Input for this task
*** Begin section ***

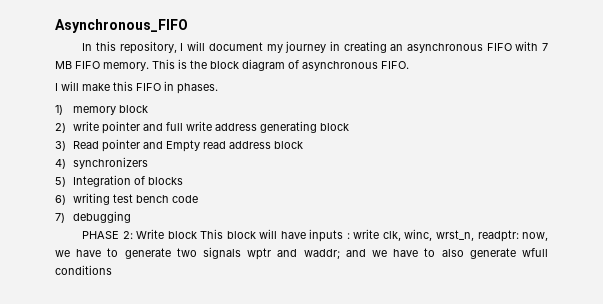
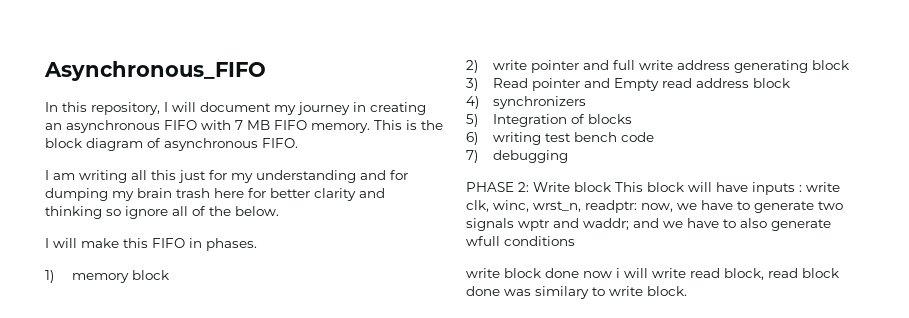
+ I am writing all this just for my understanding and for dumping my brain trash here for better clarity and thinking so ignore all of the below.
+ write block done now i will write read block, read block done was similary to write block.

*** End section ***
*** Begin section ***

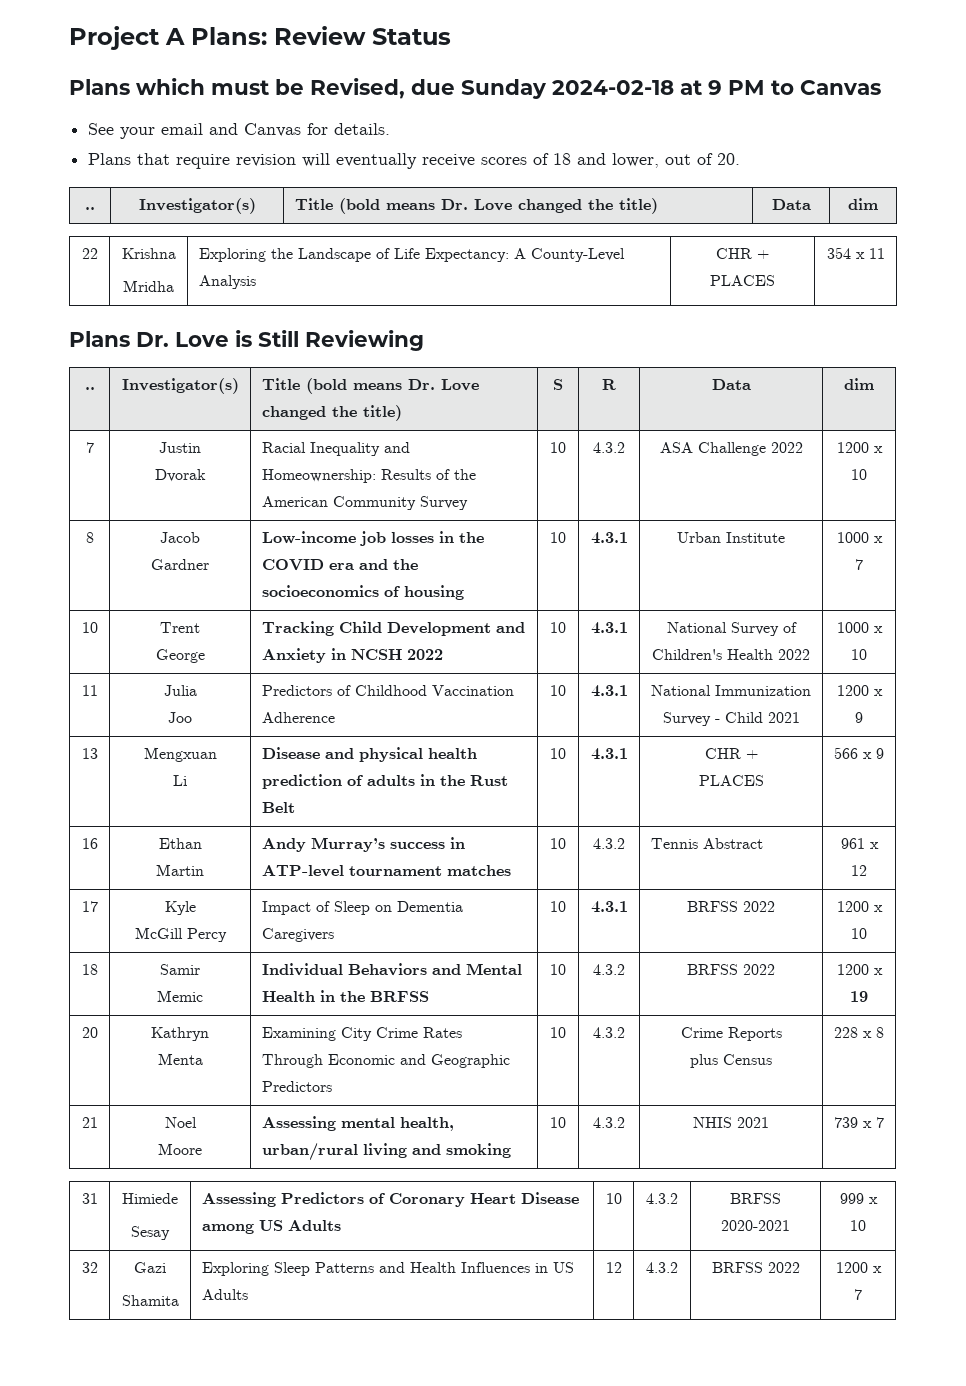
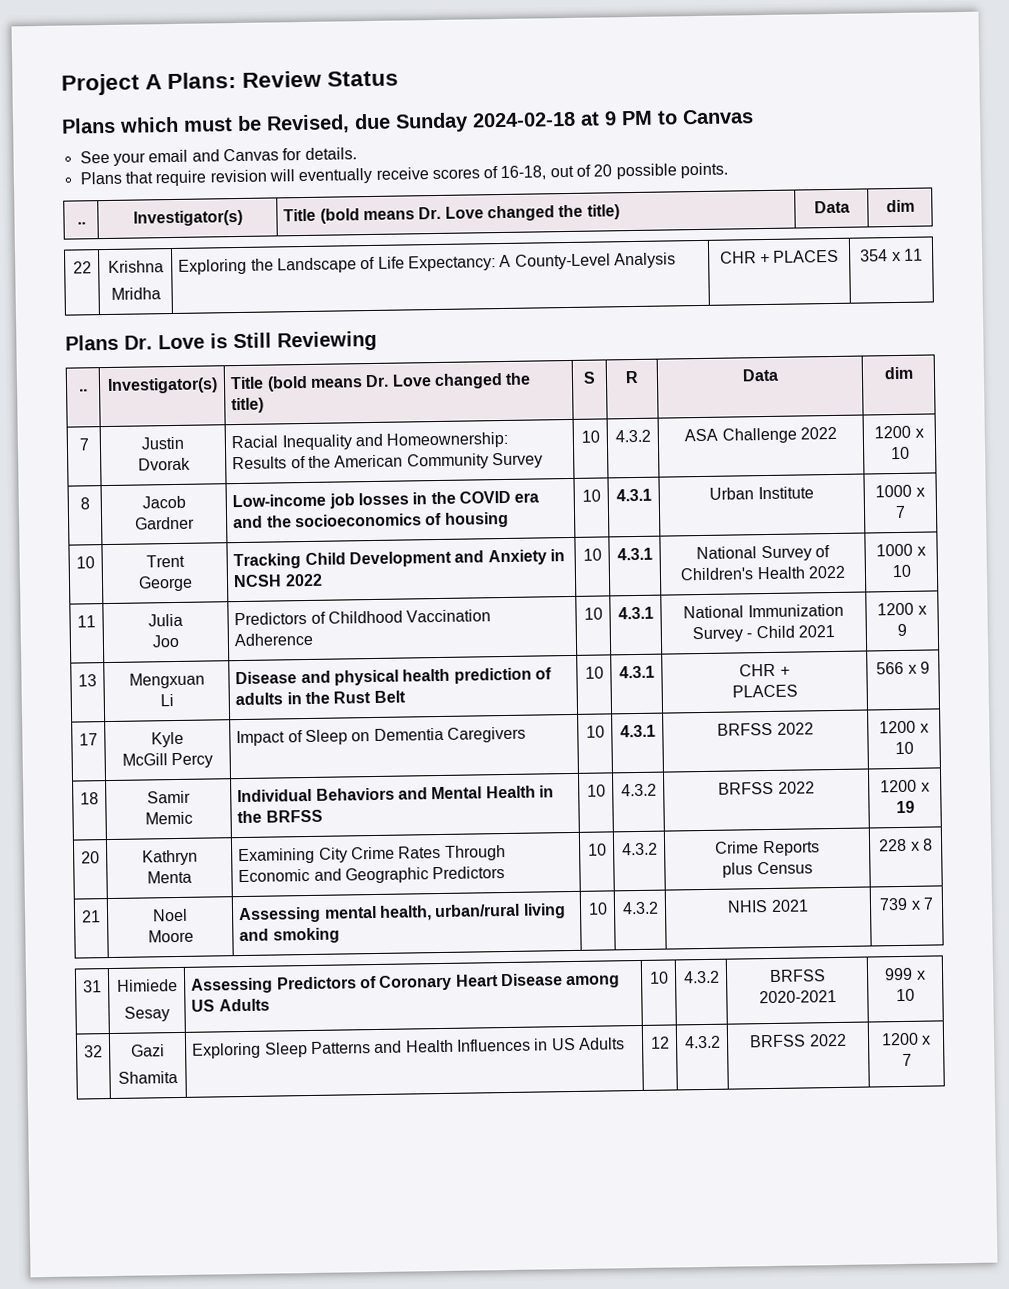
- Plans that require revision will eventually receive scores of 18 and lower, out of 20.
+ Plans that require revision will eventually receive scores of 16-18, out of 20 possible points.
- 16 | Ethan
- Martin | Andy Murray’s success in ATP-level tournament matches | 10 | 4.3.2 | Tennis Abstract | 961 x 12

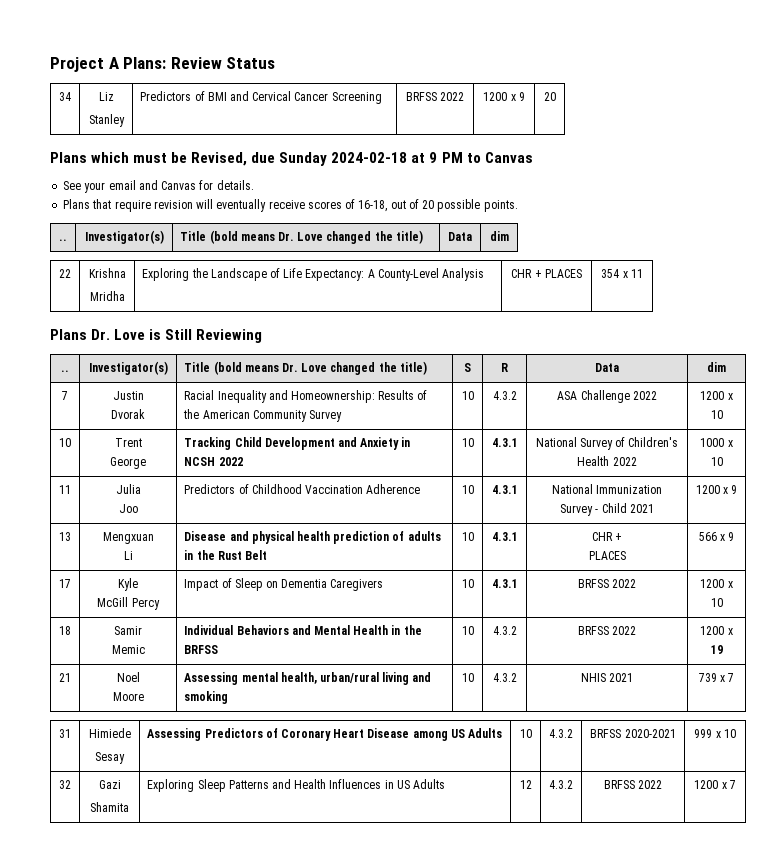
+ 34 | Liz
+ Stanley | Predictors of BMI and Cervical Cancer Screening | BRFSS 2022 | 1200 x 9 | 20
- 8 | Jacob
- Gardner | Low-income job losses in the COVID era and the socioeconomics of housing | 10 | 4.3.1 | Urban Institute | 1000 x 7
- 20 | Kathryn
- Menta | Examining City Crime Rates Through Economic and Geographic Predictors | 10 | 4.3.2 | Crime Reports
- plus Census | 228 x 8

*** End section ***

What you have to do
Return the span of lines in the data above that opens at the line with "- 20 | Kathryn" and closes at the line with "- plus Census | 228 x 8", exactly, ends included, nothing else.

Written solution
- 20 | Kathryn
- Menta | Examining City Crime Rates Through Economic and Geographic Predictors | 10 | 4.3.2 | Crime Reports
- plus Census | 228 x 8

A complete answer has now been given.